Divide using synthetic division $$ ( 2x^{4}-10x^{3}+4x^{2}+21x-20 ) \div ( x-4 ) $$
Answer
The synthetic division table is:
$$ \begin{array}{c|rrrrr}4&2&-10&4&21&-20\\& & 8& -8& -16& \color{black}{20} \\ \hline &\color{blue}{2}&\color{blue}{-2}&\color{blue}{-4}&\color{blue}{5}&\color{orangered}{0} \end{array} $$The solution is:
$$ \frac{ 2x^{4}-10x^{3}+4x^{2}+21x-20 }{ x-4 } = \color{blue}{2x^{3}-2x^{2}-4x+5} $$Explanation
Step 1 : Write down the coefficients of the dividend into division table.

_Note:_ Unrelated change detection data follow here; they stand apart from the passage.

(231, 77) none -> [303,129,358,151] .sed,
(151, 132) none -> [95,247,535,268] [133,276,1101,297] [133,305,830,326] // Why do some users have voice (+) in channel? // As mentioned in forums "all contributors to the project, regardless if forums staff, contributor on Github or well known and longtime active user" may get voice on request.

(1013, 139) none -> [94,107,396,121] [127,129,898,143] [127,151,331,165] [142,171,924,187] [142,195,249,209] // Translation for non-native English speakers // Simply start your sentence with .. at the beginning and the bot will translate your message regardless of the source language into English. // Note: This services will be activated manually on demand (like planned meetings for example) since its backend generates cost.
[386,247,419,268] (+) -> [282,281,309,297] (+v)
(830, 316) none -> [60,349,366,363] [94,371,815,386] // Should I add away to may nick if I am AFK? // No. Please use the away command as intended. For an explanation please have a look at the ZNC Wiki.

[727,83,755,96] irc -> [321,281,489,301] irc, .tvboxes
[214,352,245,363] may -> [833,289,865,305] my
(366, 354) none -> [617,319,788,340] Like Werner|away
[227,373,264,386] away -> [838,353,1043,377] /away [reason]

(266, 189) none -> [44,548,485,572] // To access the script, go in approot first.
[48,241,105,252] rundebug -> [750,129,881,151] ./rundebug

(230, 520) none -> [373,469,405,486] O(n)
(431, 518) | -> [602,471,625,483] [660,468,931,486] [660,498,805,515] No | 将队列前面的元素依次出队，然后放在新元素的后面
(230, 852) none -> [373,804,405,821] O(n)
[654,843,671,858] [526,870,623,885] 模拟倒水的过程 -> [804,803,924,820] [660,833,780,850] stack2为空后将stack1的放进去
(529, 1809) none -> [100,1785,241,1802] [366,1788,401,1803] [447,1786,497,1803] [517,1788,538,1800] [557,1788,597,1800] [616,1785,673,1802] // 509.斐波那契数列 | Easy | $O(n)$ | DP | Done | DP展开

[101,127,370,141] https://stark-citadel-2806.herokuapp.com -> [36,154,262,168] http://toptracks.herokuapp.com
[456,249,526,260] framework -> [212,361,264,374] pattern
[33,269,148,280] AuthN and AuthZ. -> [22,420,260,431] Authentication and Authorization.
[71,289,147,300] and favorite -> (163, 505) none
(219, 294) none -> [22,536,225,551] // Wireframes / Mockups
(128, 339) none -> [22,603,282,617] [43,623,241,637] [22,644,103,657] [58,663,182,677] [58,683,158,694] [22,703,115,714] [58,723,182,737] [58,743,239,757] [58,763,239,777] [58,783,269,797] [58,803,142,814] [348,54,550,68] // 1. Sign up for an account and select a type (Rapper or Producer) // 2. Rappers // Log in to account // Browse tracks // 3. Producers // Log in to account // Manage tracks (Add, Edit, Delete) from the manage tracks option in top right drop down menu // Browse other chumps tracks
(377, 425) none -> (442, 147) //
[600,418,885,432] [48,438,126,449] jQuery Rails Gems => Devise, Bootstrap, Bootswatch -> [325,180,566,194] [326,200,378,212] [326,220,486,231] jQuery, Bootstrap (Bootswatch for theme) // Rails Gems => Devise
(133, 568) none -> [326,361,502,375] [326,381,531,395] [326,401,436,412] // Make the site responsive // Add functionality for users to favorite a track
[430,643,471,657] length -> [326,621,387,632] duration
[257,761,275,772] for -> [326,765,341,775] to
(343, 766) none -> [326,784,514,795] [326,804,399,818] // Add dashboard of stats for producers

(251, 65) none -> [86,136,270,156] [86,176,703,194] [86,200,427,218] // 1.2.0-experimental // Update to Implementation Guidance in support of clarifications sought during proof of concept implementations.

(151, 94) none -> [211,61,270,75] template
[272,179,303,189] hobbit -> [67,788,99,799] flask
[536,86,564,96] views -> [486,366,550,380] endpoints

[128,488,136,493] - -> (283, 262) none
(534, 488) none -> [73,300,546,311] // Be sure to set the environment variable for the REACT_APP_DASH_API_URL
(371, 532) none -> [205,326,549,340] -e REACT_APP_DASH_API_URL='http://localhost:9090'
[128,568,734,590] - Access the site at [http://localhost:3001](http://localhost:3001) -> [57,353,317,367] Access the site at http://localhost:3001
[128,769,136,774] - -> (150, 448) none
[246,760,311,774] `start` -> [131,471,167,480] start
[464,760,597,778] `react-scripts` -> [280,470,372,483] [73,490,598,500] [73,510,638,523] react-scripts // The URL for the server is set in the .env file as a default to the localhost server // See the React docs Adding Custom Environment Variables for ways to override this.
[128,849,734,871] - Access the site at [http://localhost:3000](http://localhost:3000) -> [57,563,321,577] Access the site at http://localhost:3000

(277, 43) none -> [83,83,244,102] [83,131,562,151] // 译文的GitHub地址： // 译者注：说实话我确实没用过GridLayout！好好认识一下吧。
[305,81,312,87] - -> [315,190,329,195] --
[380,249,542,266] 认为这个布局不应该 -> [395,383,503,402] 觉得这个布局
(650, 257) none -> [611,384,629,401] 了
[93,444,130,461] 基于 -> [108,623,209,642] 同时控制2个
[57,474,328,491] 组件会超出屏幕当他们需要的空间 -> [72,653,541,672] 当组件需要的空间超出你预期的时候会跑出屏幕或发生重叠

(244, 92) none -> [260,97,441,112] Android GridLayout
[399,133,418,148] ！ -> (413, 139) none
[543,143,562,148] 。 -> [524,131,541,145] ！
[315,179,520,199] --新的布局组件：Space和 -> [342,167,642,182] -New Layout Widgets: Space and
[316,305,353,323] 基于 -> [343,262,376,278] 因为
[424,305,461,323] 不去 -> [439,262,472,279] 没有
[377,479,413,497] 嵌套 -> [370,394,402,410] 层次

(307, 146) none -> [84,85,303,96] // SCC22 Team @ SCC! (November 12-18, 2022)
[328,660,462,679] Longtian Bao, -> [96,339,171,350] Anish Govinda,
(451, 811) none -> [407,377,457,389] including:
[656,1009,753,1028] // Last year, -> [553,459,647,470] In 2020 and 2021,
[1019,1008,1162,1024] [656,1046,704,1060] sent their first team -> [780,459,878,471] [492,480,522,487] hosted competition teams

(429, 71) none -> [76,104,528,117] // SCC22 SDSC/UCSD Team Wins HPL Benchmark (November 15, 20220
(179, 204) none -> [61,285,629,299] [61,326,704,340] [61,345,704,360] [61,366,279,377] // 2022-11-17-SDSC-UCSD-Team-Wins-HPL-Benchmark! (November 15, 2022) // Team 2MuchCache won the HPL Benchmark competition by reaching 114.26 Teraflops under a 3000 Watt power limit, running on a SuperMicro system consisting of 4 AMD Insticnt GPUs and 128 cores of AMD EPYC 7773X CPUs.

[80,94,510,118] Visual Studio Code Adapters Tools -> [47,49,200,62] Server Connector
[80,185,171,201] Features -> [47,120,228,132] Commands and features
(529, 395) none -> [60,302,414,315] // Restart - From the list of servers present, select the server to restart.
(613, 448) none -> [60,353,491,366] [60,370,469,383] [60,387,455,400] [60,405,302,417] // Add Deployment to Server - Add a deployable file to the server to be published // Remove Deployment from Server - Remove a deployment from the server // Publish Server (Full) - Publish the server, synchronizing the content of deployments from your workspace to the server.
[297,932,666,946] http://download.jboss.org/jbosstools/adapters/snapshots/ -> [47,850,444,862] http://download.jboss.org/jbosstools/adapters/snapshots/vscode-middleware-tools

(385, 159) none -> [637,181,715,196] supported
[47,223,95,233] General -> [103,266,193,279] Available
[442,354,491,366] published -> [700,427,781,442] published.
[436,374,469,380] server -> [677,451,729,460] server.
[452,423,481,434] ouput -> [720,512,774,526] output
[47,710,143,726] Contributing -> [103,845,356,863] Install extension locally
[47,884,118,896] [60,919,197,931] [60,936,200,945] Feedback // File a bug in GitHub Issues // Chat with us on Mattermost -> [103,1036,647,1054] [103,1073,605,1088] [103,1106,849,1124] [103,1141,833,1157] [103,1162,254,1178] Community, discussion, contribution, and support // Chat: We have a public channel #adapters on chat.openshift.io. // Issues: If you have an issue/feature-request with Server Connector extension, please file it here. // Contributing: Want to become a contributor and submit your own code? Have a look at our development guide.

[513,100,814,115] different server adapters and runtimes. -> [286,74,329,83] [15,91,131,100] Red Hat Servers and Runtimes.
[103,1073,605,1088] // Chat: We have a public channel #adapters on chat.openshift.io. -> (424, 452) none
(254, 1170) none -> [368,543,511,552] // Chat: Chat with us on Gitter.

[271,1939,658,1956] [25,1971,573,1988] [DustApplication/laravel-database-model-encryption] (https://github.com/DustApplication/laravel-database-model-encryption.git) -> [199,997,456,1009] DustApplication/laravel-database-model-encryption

Put the zero from $ x -4 = 0 $ ( $ x = \color{blue}{ 4 } $ ) at the left.
$$ \begin{array}{c|rrrrr}\color{blue}{4}&2&-10&4&21&-20\\& & & & & \\ \hline &&&&& \end{array} $$Step 1 : Bring down the leading coefficient to the bottom row.
$$ \begin{array}{c|rrrrr}4&\color{orangered}{ 2 }&-10&4&21&-20\\& & & & & \\ \hline &\color{orangered}{2}&&&& \end{array} $$Step 2 : Multiply by the number on the left, and carry the result into the next column: $ \color{blue}{ 4 } \cdot \color{blue}{ 2 } = \color{blue}{ 8 } $.
$$ \begin{array}{c|rrrrr}\color{blue}{4}&2&-10&4&21&-20\\& & \color{blue}{8} & & & \\ \hline &\color{blue}{2}&&&& \end{array} $$Step 3 : Add down last column: $ \color{orangered}{ -10 } + \color{orangered}{ 8 } = \color{orangered}{ -2 } $
$$ \begin{array}{c|rrrrr}4&2&\color{orangered}{ -10 }&4&21&-20\\& & \color{orangered}{8} & & & \\ \hline &2&\color{orangered}{-2}&&& \end{array} $$Step 4 : Multiply by the number on the left, and carry the result into the next column: $ \color{blue}{ 4 } \cdot \color{blue}{ \left( -2 \right) } = \color{blue}{ -8 } $.
$$ \begin{array}{c|rrrrr}\color{blue}{4}&2&-10&4&21&-20\\& & 8& \color{blue}{-8} & & \\ \hline &2&\color{blue}{-2}&&& \end{array} $$Step 5 : Add down last column: $ \color{orangered}{ 4 } + \color{orangered}{ \left( -8 \right) } = \color{orangered}{ -4 } $
$$ \begin{array}{c|rrrrr}4&2&-10&\color{orangered}{ 4 }&21&-20\\& & 8& \color{orangered}{-8} & & \\ \hline &2&-2&\color{orangered}{-4}&& \end{array} $$Step 6 : Multiply by the number on the left, and carry the result into the next column: $ \color{blue}{ 4 } \cdot \color{blue}{ \left( -4 \right) } = \color{blue}{ -16 } $.
$$ \begin{array}{c|rrrrr}\color{blue}{4}&2&-10&4&21&-20\\& & 8& -8& \color{blue}{-16} & \\ \hline &2&-2&\color{blue}{-4}&& \end{array} $$Step 7 : Add down last column: $ \color{orangered}{ 21 } + \color{orangered}{ \left( -16 \right) } = \color{orangered}{ 5 } $
$$ \begin{array}{c|rrrrr}4&2&-10&4&\color{orangered}{ 21 }&-20\\& & 8& -8& \color{orangered}{-16} & \\ \hline &2&-2&-4&\color{orangered}{5}& \end{array} $$Step 8 : Multiply by the number on the left, and carry the result into the next column: $ \color{blue}{ 4 } \cdot \color{blue}{ 5 } = \color{blue}{ 20 } $.
$$ \begin{array}{c|rrrrr}\color{blue}{4}&2&-10&4&21&-20\\& & 8& -8& -16& \color{blue}{20} \\ \hline &2&-2&-4&\color{blue}{5}& \end{array} $$Step 9 : Add down last column: $ \color{orangered}{ -20 } + \color{orangered}{ 20 } = \color{orangered}{ 0 } $
$$ \begin{array}{c|rrrrr}4&2&-10&4&21&\color{orangered}{ -20 }\\& & 8& -8& -16& \color{orangered}{20} \\ \hline &\color{blue}{2}&\color{blue}{-2}&\color{blue}{-4}&\color{blue}{5}&\color{orangered}{0} \end{array} $$Bottom line represents the quotient $ \color{blue}{ 2x^{3}-2x^{2}-4x+5 } $ with a remainder of $ \color{red}{ 0 } $.